Raffinée et sauvage ou raffinée parce que sauvage, l’écriture de Daniel Blanchard tord le cou à la prolixité. Sous formes de haïkus, le poète évoque l’amour, le temps (les deux passent) de manière à les retenir “au fil de l’eau / douce qui emporte les jours” jusqu’à ce que, comme les feuilles d’automne, les mots tombent à terre, c’est-à-dire sur le papier. Les dessins de Farhad Ostovai et ces arbres le prouvent : ils sont morts ou défeuillés.

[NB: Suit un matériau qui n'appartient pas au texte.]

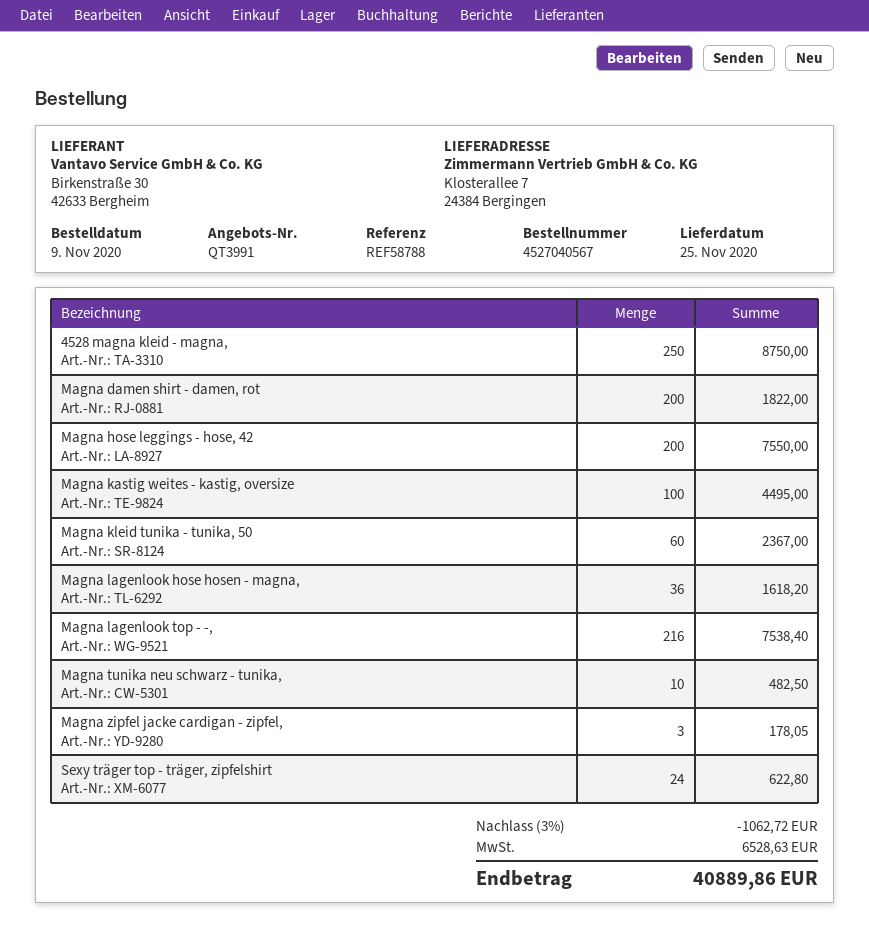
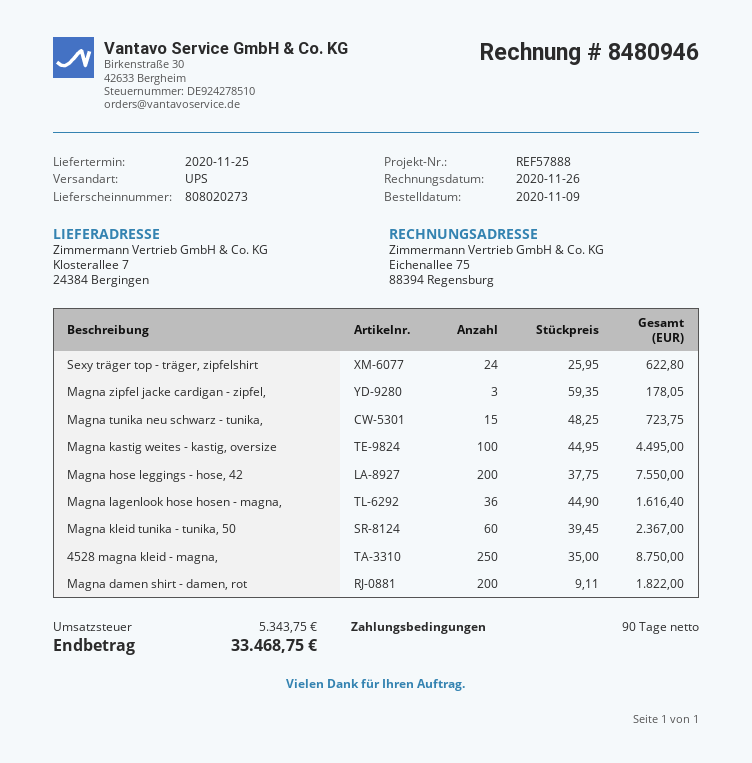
reference: REF58788 -> REF57888
Magna lagenlook hose hosen - magna,: 36 for 1618.20 -> 36 for 1616.40
Magna lagenlook top - -,: 216 for 7538.40 -> none
Magna tunika neu schwarz - tunika,: 10 for 482.50 -> 15 for 723.75
discount: 3% = 1062.72 -> none
tax: 6528.63 -> 5343.75
total: 40889.86 -> 33468.75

Ici, le haïku se fait glamour par le “miracle” de sa forme obligée entre abstraction et figuration. D’où sa force et sa cohérence. Peu importe que parfois le genre forain demeure stylistiquement prisonnier des canons esthétiques, du moins chez certains poètes. Blanchard à l’inverse les laisse dans la simplicité, la rapidité rythmique épurée, sans lyrisme. Avec en contrepoint les subtiles arbres de vie du vide de Farhad Ostovani.
Demain ne sera pas – ou peu. Mais le poème ranime des sourires, suggère des caresses, des brises araîches, des parfums. Et, si tout va s’éteindre, Blanchard prouve qu’il demeure encore une marge avant de prendre la porte de sortie. Des étoiles ruissellent avant que les paupières s’alourdissent.
L’amour berce encore de sa houle et qu’importe s’il n’est plus au rendez-vous.
jean-paul gavard-perret
Daniel Blanchard, Bruire, dessins de Farhad Ostovani, Editions L’Atelier Contemporain, Strasbourg, 2017, 72 p. — 15,00 €.